Each record should be given again exactly, and any picture in it left out.

## MATERIAL FOR THIS EXERCISE
:::::

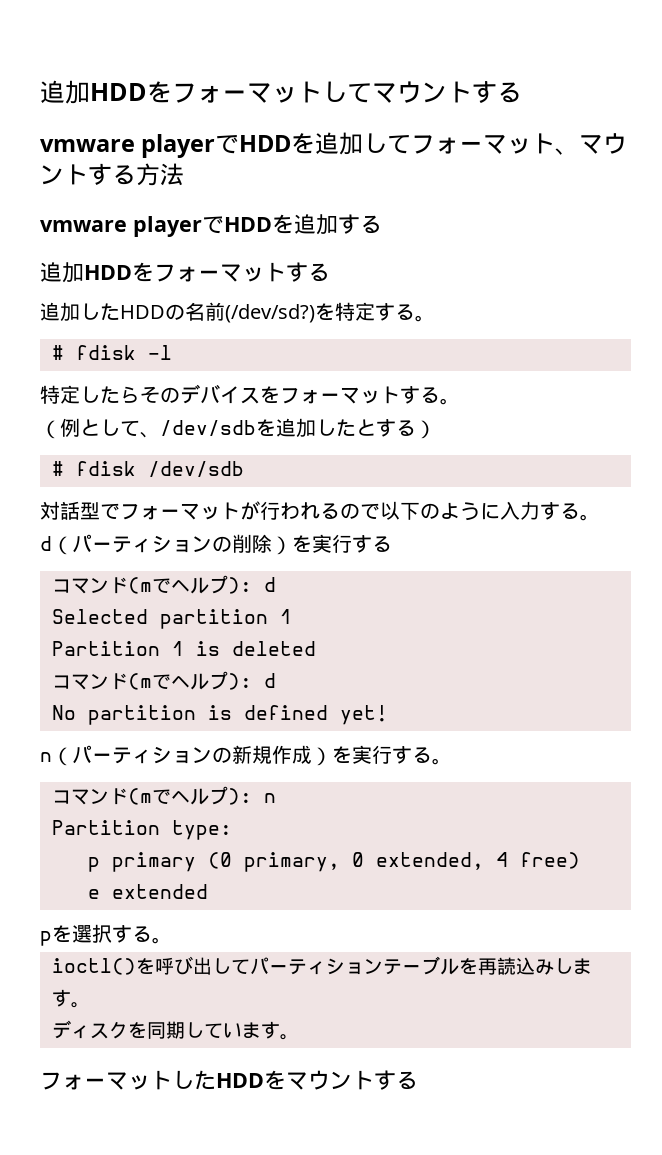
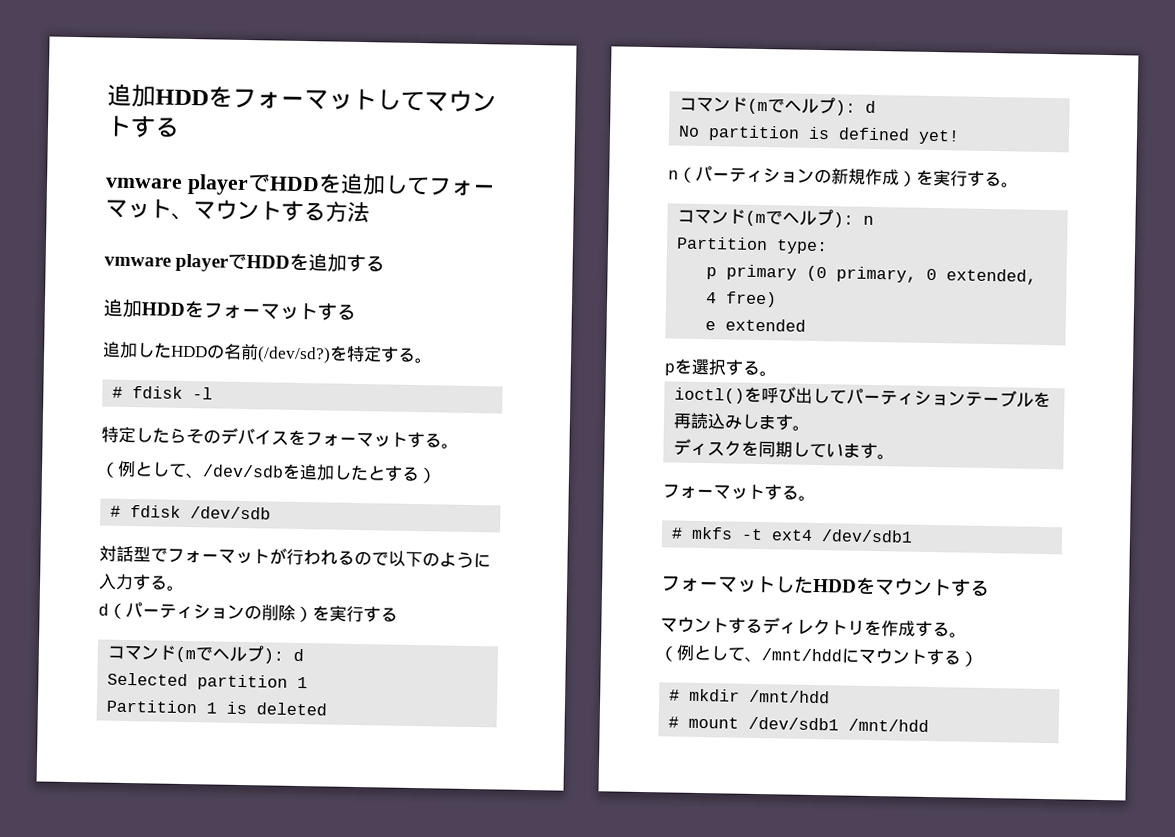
(299, 1037) none -> [662,483,816,501] [671,526,914,543] // フォーマットする。 // # mkfs -t ext4 /dev/sdb1
(418, 1080) none -> [660,616,967,638] [659,644,979,667] [669,688,831,704] [668,716,930,733] // マウントするディレクトリを作成する。 // （例として、/mnt/hddにマウントする） // # mkdir /mnt/hdd // # mount /dev/sdb1 /mnt/hdd

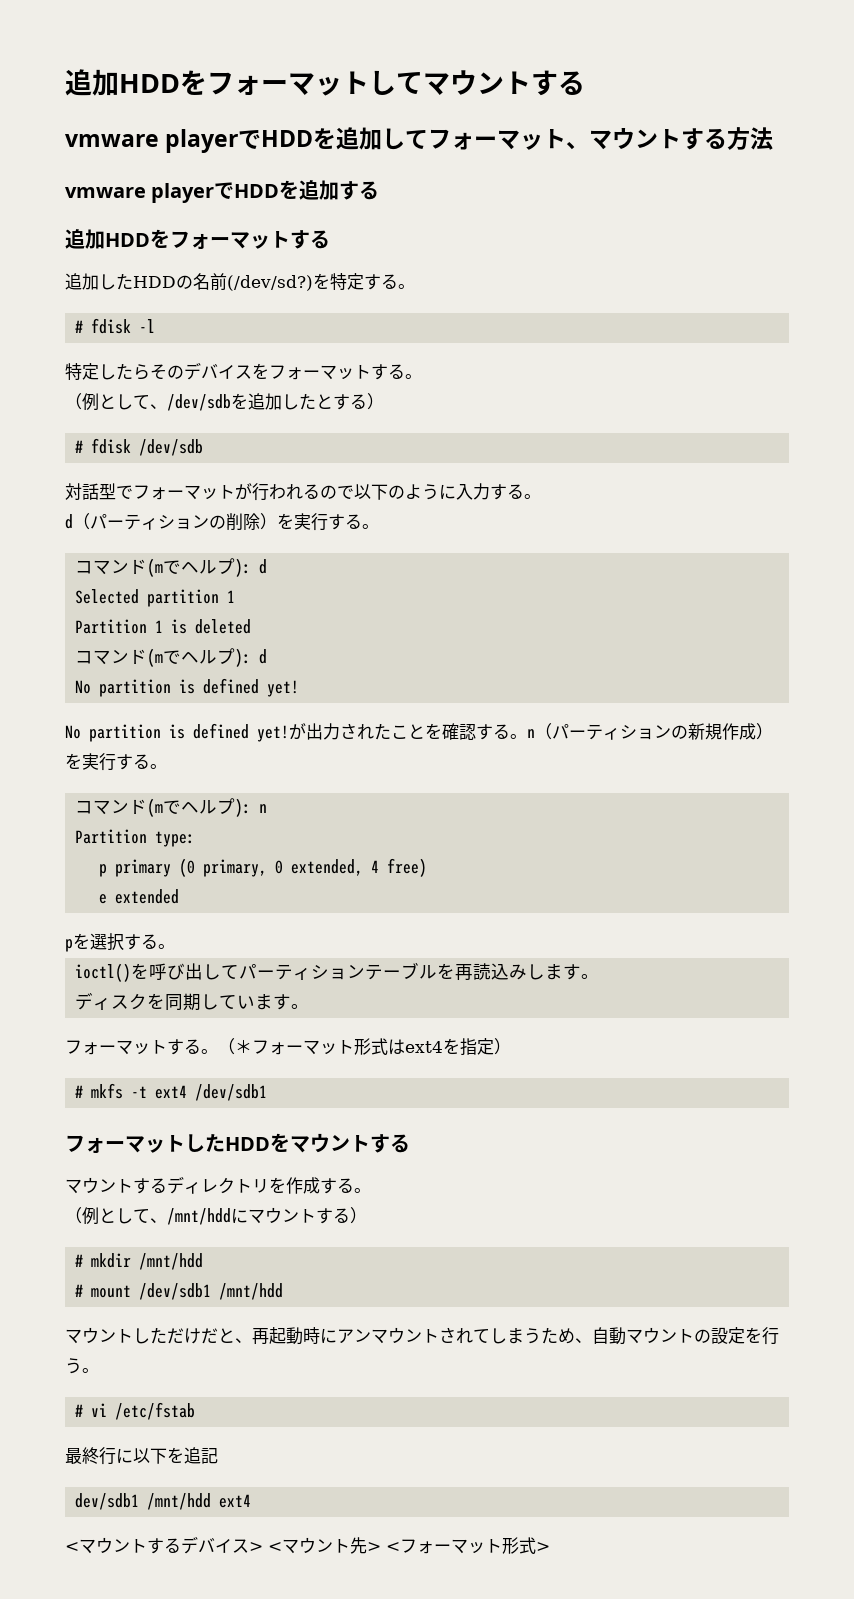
(398, 614) none -> [362,524,379,529] 。
(961, 137) none -> [65,723,527,742] No partition is defined yet!が出力されたことを確認する。
(816, 498) none -> [218,1038,511,1056] （＊フォーマット形式はext4を指定）
(930, 725) none -> [65,1327,779,1345] [65,1358,99,1374] [75,1402,196,1420] [65,1447,218,1465] [75,1493,252,1510] [65,1536,550,1554] // マウントしただけだと、再起動時にアンマウントされてしまうため、自動マウントの設定を行う。 // # vi /etc/fstab // 最終行に以下を追記 // dev/sdb1 /mnt/hdd ext4 // <マウントするデバイス> <マウント先> <フォーマット形式>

:::::

## EXERCISE OUTPUT
(299, 1037) none -> [662,483,816,501] [671,526,914,543] // フォーマットする。 // # mkfs -t ext4 /dev/sdb1
(418, 1080) none -> [660,616,967,638] [659,644,979,667] [669,688,831,704] [668,716,930,733] // マウントするディレクトリを作成する。 // （例として、/mnt/hddにマウントする） // # mkdir /mnt/hdd // # mount /dev/sdb1 /mnt/hdd

(398, 614) none -> [362,524,379,529] 。
(961, 137) none -> [65,723,527,742] No partition is defined yet!が出力されたことを確認する。
(816, 498) none -> [218,1038,511,1056] （＊フォーマット形式はext4を指定）
(930, 725) none -> [65,1327,779,1345] [65,1358,99,1374] [75,1402,196,1420] [65,1447,218,1465] [75,1493,252,1510] [65,1536,550,1554] // マウントしただけだと、再起動時にアンマウントされてしまうため、自動マウントの設定を行う。 // # vi /etc/fstab // 最終行に以下を追記 // dev/sdb1 /mnt/hdd ext4 // <マウントするデバイス> <マウント先> <フォーマット形式>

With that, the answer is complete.